Sentada en el banco, mira el río
sucio y se imagina los patos. “¡Rapunzel de luto! Patética”, así se siente
mientras recuerda la lucha cuerpo a cuerpo con el vestido bruno.
Era hermosamente grande. Talle XXL. ”Este
me va a quedar holgado, seguro”. Se puso el vestido al cuello y con mucho
cuidado metió primero el brazo derecho, después el izquierdo. Cuando vislumbró
la cabeza, después la cara, y finalmente
el cuello, Lucía se sintió triunfante. Poco le duró la euforia ya que la prenda
en cuestión no pasó de la cintura. Por más que tiró hacia abajo, no logró
deslizarlo. “Es el corsé, qué tonta, no lo aflojé”. Sin sacarse el vestido,
liberó las cintas al máximo, en vano. De
la cadera no pasó.
- ¿Cómo
te queda?
- ¡Divino!
Pero es demasiado negro. Dejá, no te preocupes. Ya me busco yo algo.
Hizo un rápido paneo del lugar y
distinguió dos disfraces violetas. El primero, era de un mago. “Lo que me
falta: de Rapunzel a Merlín”. El segundo era una suntuosa túnica romana, lisa,
recta y muy amplia que iba acompañada de una capa preciosa al tono. Lo miró con
resignación, y como estaba sobre la hora, con ese traje partió al colegio.
Sentada en el banco en frente del río
ya no puede ver los patos imaginarios. Las lágrimas se lo impiden. Son lágrimas
de vergüenza y frustración. ¿Cómo pude llegar a eso? Mira el sándwich casi
desfigurado. Decide sacarle la envoltura. Hace rato que cortó la cadena de
frío. Lo tiene que comer ya.
Ya estaba todo listo para comenzar la
función cuando a alguien se le ocurrió sacar una foto del grupo. Se pusieron
todas en fila en frente del ventanal de la sala de profesoras. Todas sonrían
menos Lucía: había visto en el vidrio el reflejo de lo que sería la foto: sobresalía
del resto por el tamaño y por lo diferente del atuendo.
- Estás hermosa, pero ¿de qué disfrazaste?
- Estás hermosa, pero ¿de qué disfrazaste?
Lucía parecía cualquier cosa menos
Rapunzel, y lo sabía, siempre lo supo, pero no había querido darse cuenta. Por
suerte su papel era muy secundario. Lo representó como pudo y en lugar de
quedarse con el resto a festejar, huyó sin aliento, se encerró en el baño, y
sólo en ese momento, escondida del resto,
con su humillación a cuestas, lloró amargamente.

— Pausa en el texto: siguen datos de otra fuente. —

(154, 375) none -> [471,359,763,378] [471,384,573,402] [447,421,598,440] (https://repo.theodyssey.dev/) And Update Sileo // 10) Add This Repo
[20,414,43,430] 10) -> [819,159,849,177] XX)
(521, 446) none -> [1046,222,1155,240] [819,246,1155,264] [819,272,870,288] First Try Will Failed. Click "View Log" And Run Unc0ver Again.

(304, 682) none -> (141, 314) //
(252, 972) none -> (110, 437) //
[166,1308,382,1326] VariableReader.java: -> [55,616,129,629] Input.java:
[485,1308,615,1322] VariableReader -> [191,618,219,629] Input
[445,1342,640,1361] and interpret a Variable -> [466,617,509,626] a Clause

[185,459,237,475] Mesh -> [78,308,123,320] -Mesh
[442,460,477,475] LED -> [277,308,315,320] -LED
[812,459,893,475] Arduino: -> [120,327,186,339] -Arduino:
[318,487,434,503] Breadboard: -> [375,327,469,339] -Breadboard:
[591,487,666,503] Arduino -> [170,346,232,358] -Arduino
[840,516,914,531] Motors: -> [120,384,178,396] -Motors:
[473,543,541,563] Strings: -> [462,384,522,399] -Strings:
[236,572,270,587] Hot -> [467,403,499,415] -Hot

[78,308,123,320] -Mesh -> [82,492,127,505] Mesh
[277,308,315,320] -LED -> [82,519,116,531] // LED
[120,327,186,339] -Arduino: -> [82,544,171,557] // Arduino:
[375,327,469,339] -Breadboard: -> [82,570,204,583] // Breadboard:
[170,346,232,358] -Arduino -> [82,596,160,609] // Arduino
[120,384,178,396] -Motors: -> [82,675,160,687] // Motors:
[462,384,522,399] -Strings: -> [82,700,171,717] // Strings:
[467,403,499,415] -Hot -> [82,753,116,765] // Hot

Llora amargamente por tantos momentos
malogrados. Busca un pañuelo en el bolso sin encontrar más que un pedazo de
papel higiénico. Entonces se da cuenta. Ya no llora como antes. Ya no es la de
antes. Mira el río. Para su sorpresa, como una señal, ve aparecer un pato. Mira
la lata de cerveza, después el sándwich. Sonríe. “Ya no me hacen falta”. Mete
las dos cosas en la bolsa de papel y la tira en el primer cesto que encuentra. “Se
lo podría haber dado al que me gritó flaca”, piensa casi riendo. Empieza a
caminar con determinación. Sabe a dónde va: a saldar una asignatura pendiente.
Necesita un vestido de princesa. Sabe que ahora, seguramente lo conseguirá.